The FastAPI–MySQL Stack That Survives Past the Demo

By copyer_xyf ·
Read original on juejin.cn ↗ Google Translate ↗ Alt translation

Most FastAPI tutorials stop at a single-file demo with a raw connection string. This lays out the layered architecture — Engine, Session factory, repository, service, router — that prevents the database code from becoming unmaintainable spaghetti once the project grows beyond a few endpoints.

Summary

Connecting FastAPI to MySQL means coordinating four distinct layers: PyMySQL handles the wire protocol, SQLAlchemy manages the ORM and connection pool, a per-request Session factory enforces transaction boundaries, and FastAPI's Depends injects that session into route handlers. The article walks through each layer's exact responsibility, from the Engine and SessionLocal configuration to the commit/rollback lifecycle.

A full project structure is laid out with config, database, dependencies, and per-module directories for models, schemas, repository, service, and router files. The repository handles raw reads and writes, the service owns business rules and transaction commits, and the router stays thin — translating HTTP semantics and delegating everything else.

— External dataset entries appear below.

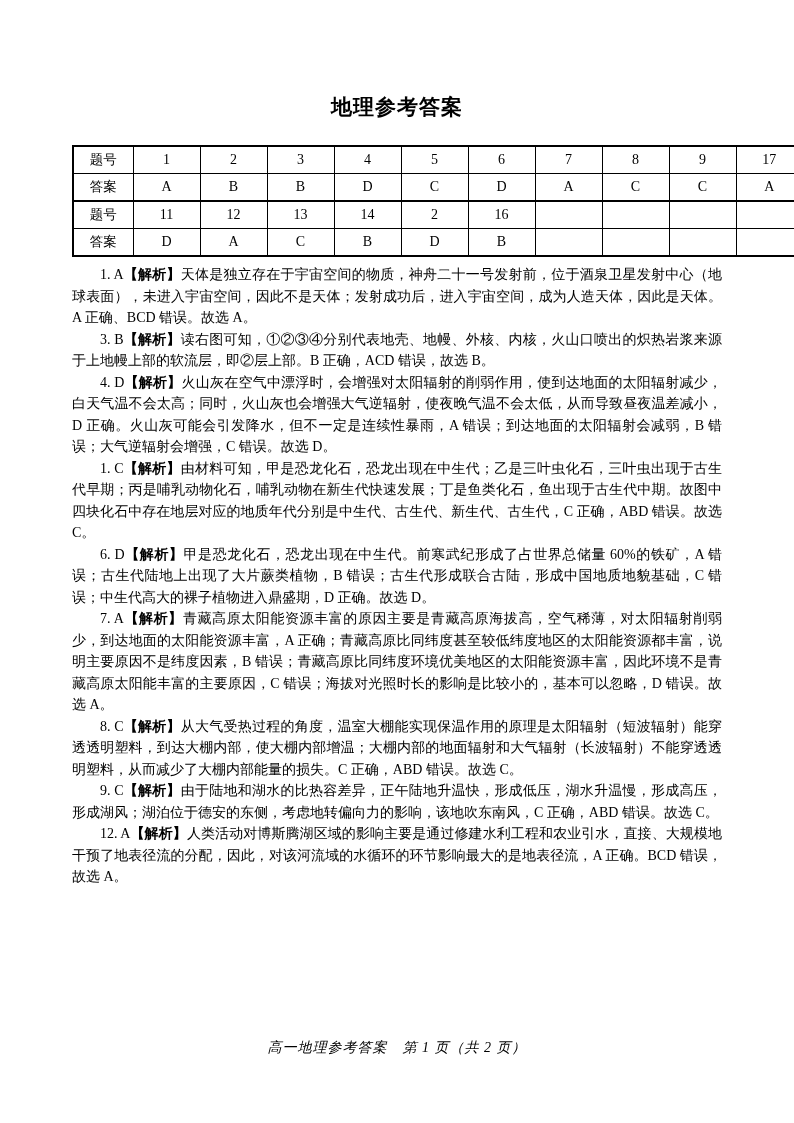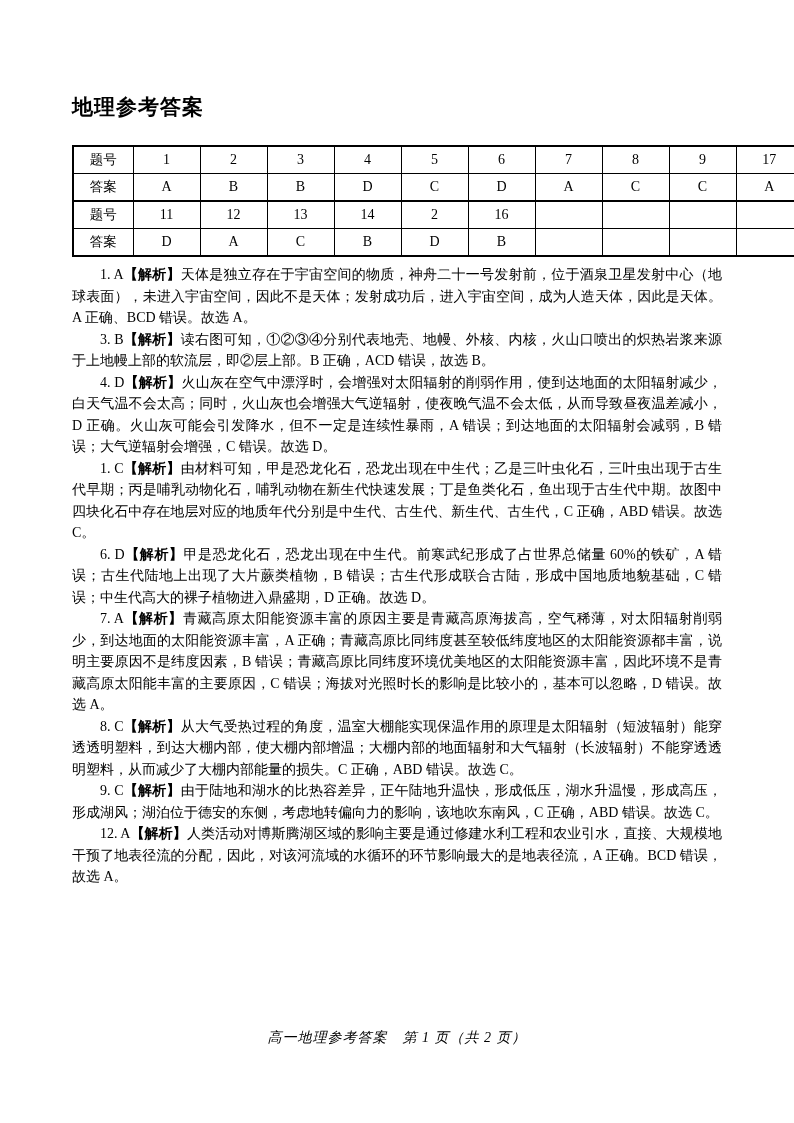--- a/index.html
+++ b/index.html
@@ -17,21 +17,21 @@
   .page {
     position: relative;
     width: 794px;
     height: 1123px;
     box-sizing: border-box;
     padding: 92px 72px 0 72px;
     background: #ffffff;
   }
   .title {
     margin: 0 0 24px 0;
-    text-align: left;
+    text-align: center;
     font-family: "Liberation Sans", "DejaVu Sans", sans-serif;
     font-size: 21px;
     line-height: 29px;
     font-weight: bold;
     letter-spacing: 1px;
   }
   table.answer-table {
     width: 732px;
     border-collapse: collapse;
     table-layout: fixed;
@@ -63,21 +63,21 @@
     margin: 0;
     padding: 0;
     text-indent: 2em;
   }
   p.exp .tag {
     font-weight: bold;
   }
   .footer {
     position: absolute;
     left: 0;
-    bottom: 76px;
+    bottom: 66px;
     width: 100%;
     text-align: center;
     font-size: 14px;
     font-style: italic;
     letter-spacing: 1px;
   }
 </style>
 </head>
 <body>
 

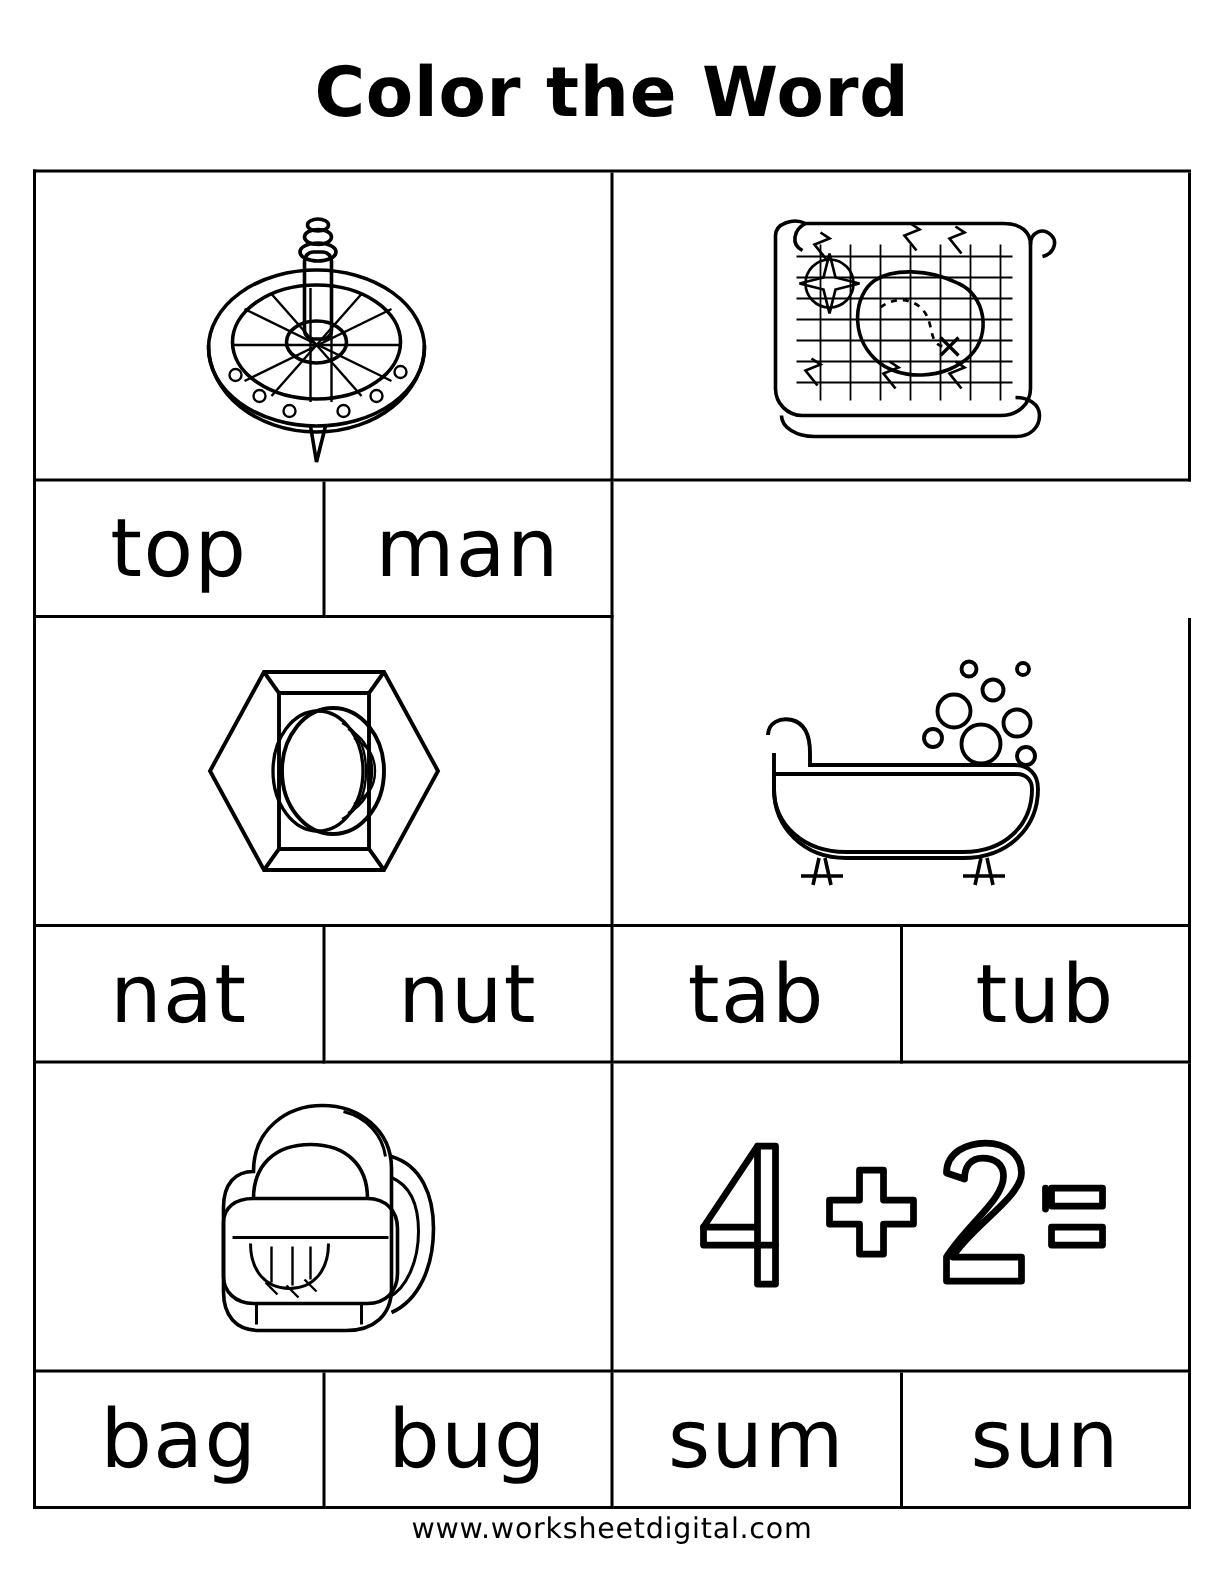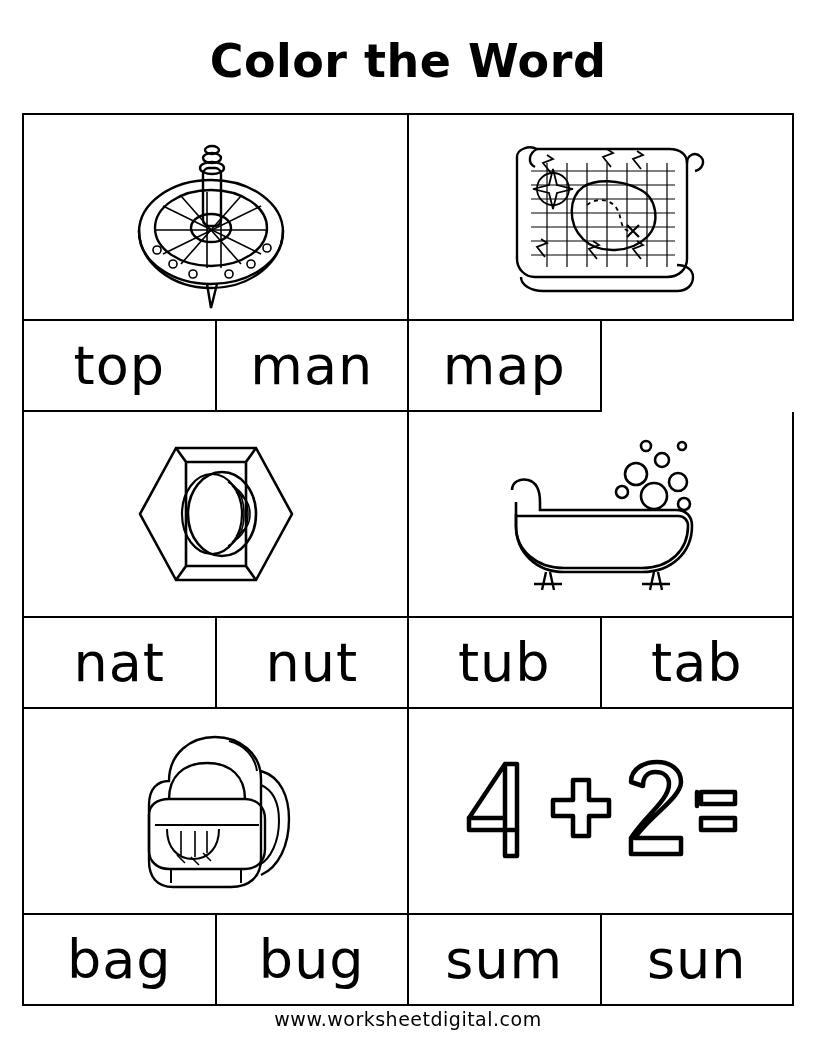--- a/index.html
+++ b/index.html
@@ -142,21 +142,20 @@
             <circle cx="62" cy="62" r="16"></circle>
             <path d="M62 42 L66 58 L82 62 L66 66 L62 82 L58 66 L42 62 L58 58 Z"></path>
           </g>
         </svg>
       </div>
     </div>
 
     <div class="row">
       <div class="word-cell">top</div>
       <div class="word-cell">man</div>
-      <div class="word-cell">map</div>
     </div>
 
     <div class="row">
       <div class="pic-cell">
         <svg width="200" height="180" viewBox="0 0 200 180" fill="none" stroke="#000" stroke-width="2.6">
           <path d="M60 24 L140 24 L176 90 L140 156 L60 156 L24 90 Z"></path>
           <path d="M60 24 L70 38 L70 142 L60 156"></path>
           <path d="M140 24 L130 38 L130 142 L140 156"></path>
           <path d="M70 38 L130 38 M70 142 L130 142"></path>
           <ellipse cx="106" cy="90" rx="34" ry="42"></ellipse>
@@ -181,22 +180,22 @@
           <circle cx="136" cy="68" r="6"></circle>
           <circle cx="160" cy="22" r="5"></circle>
           <circle cx="196" cy="22" r="4"></circle>
         </svg>
       </div>
     </div>
 
     <div class="row">
       <div class="word-cell">nat</div>
       <div class="word-cell">nut</div>
+      <div class="word-cell">tab</div>
       <div class="word-cell">tub</div>
-      <div class="word-cell">tab</div>
     </div>
 
     <div class="row">
       <div class="pic-cell">
         <svg width="210" height="185" viewBox="0 0 210 185" fill="none" stroke="#000" stroke-width="2.4">
           <path d="M58 62 C58 34 80 18 104 18 C128 18 150 34 150 60 L150 140 C150 158 138 168 120 168 L62 168 C46 168 38 158 38 142 L38 86 C38 70 46 62 58 62 Z"></path>
           <path d="M38 96 C38 86 46 80 58 80 L134 80 C146 80 154 88 154 100 L154 130 C154 142 146 150 134 150 L58 150 C46 150 38 142 38 132 Z"></path>
           <path d="M58 80 C58 58 72 44 96 44 C120 44 134 58 134 80"></path>
           <path d="M44 106 L148 106" stroke-width="2"></path>
           <path d="M56 110 C56 128 66 140 82 140 C98 140 108 128 108 110" stroke-width="2"></path>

Common pitfalls like forgetting to commit, failing to rollback on exceptions, creating engines inside route handlers, and missing model imports are addressed directly. The guide also clarifies when to use synchronous SQLAlchemy versus the async stack, and why Alembic migrations replace create_all in team projects.

Takeaways
PyMySQL is the actual MySQL driver; SQLAlchemy sits above it as the ORM and connection-pool manager.
Engine is created once at startup and holds the connection pool; SessionLocal is a factory that produces a new Session per request.
Setting autoflush=False, autocommit=False, and expire_on_commit=False on the session factory gives explicit control over when writes and flushes happen.
Every write operation must be followed by db.commit(); data is not persisted until the transaction commits.
Wrap multi-step writes in try/except with db.rollback() in the except block, or use SessionLocal.begin() for automatic rollback.
Use FastAPI's Depends with a generator function to create and close a database session per request, returning the connection to the pool in a finally block.
A maintainable project separates config, database infrastructure, dependencies, and per-module models/schemas/repository/service/router files.
Repository classes handle raw database reads and writes; Service classes own business rules and transaction boundaries; routers stay thin and only handle HTTP concerns.
Import all ORM models centrally (e.g., app/db/models.py) before calling create_all or running Alembic, or tables will be silently missing.
Start with synchronous SQLAlchemy + PyMySQL; only adopt the async stack (create_async_engine, asyncmy/aiomysql, AsyncSession) when the project genuinely needs it.
Conclusions

The guide's emphasis on explicit driver naming — mysql+pymysql:// rather than mysql:// — is a small habit that prevents environment-specific breakage in team settings.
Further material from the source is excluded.